| Requirement |
Extract the full listing verbatim and drop any pictures from your copy.

--*--

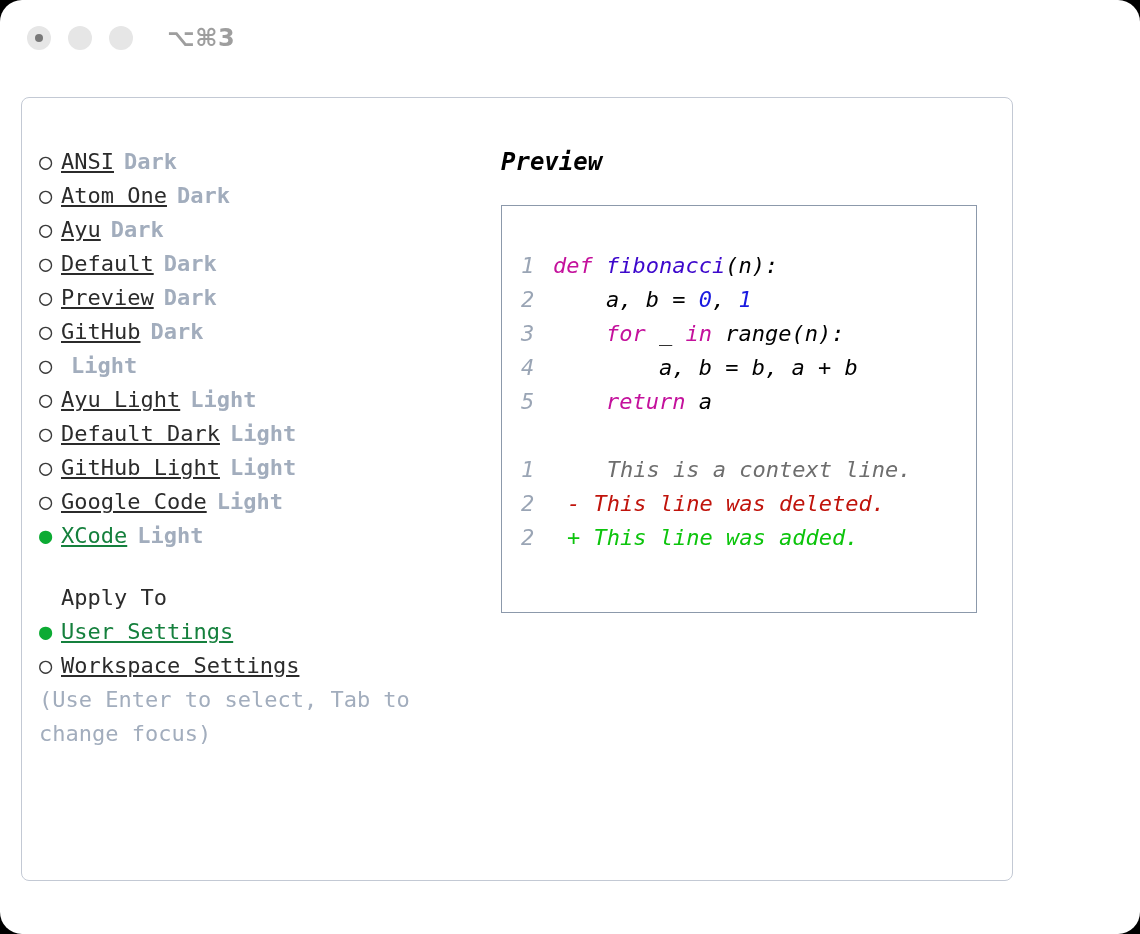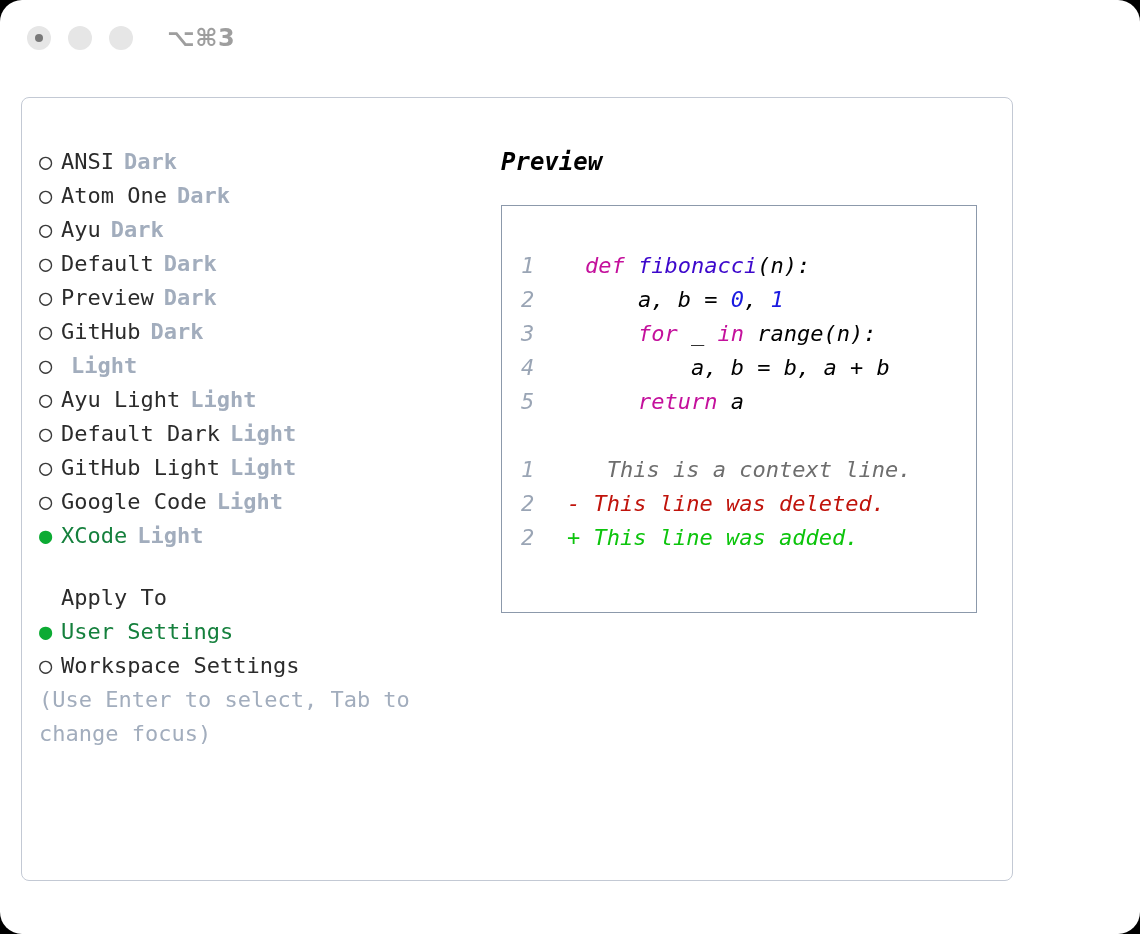--- a/index.html
+++ b/index.html
@@ -120,7 +120,7 @@
   }
   .opt.selected .bullet { color: #0cab33; }
   .opt.selected .opt-label { color: #15803d; }
-  .opt-label { color: #2b2b2b; }
+  .opt-label { color: #2b2b2b; text-decoration: underline; }
   .opt-tag {
     color: #a2adbd;
     padding-left: 10px;

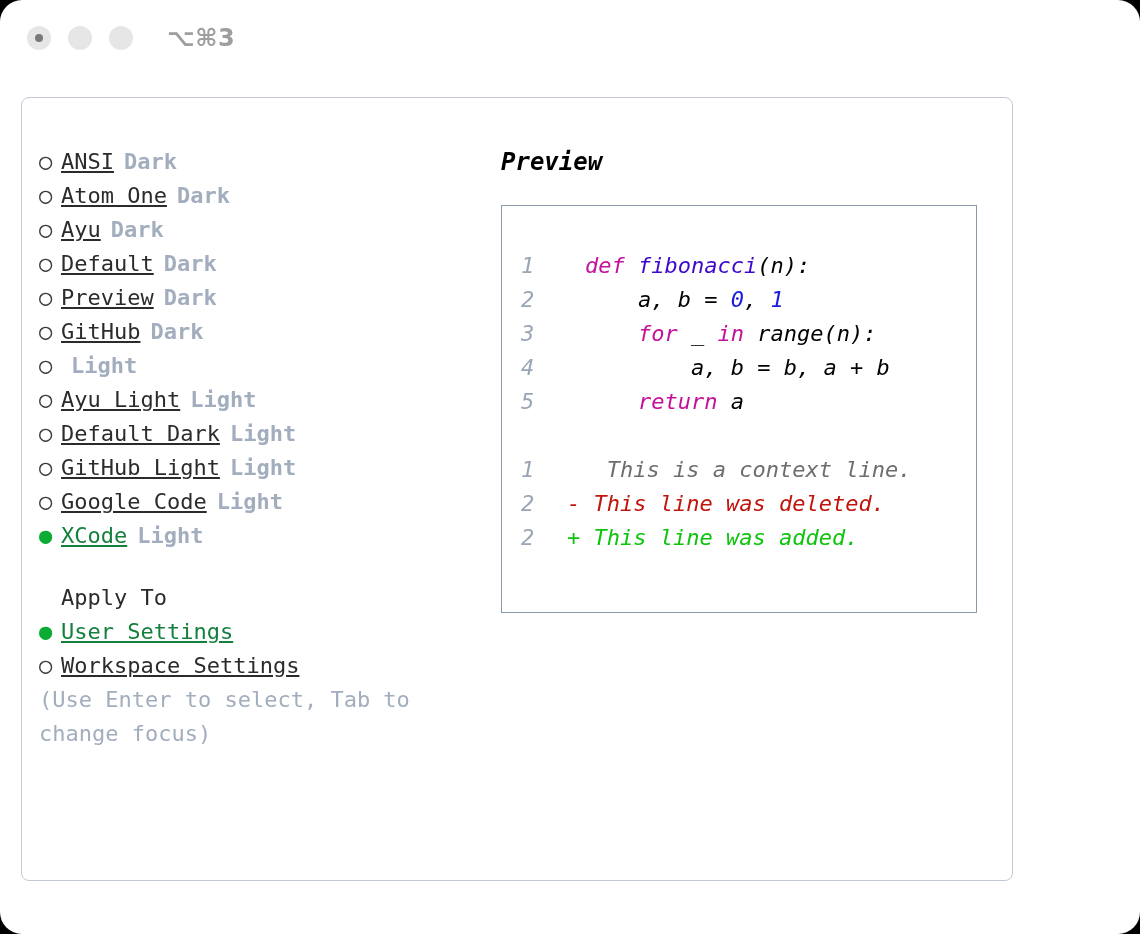--- a/index.html
+++ b/index.html
@@ -170,7 +170,7 @@
     flex: none;
     text-align: left;
   }
-  .code-text { white-space: pre; margin-left: 32px; }
+  .code-text { white-space: pre; }
   .gap { height: 34px; }
 
   .tok-kw   { color: #c4119c; }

--*--

| Task output |
--- a/index.html
+++ b/index.html
@@ -120,7 +120,7 @@
   }
   .opt.selected .bullet { color: #0cab33; }
   .opt.selected .opt-label { color: #15803d; }
-  .opt-label { color: #2b2b2b; }
+  .opt-label { color: #2b2b2b; text-decoration: underline; }
   .opt-tag {
     color: #a2adbd;
     padding-left: 10px;

--- a/index.html
+++ b/index.html
@@ -170,7 +170,7 @@
     flex: none;
     text-align: left;
   }
-  .code-text { white-space: pre; margin-left: 32px; }
+  .code-text { white-space: pre; }
   .gap { height: 34px; }
 
   .tok-kw   { color: #c4119c; }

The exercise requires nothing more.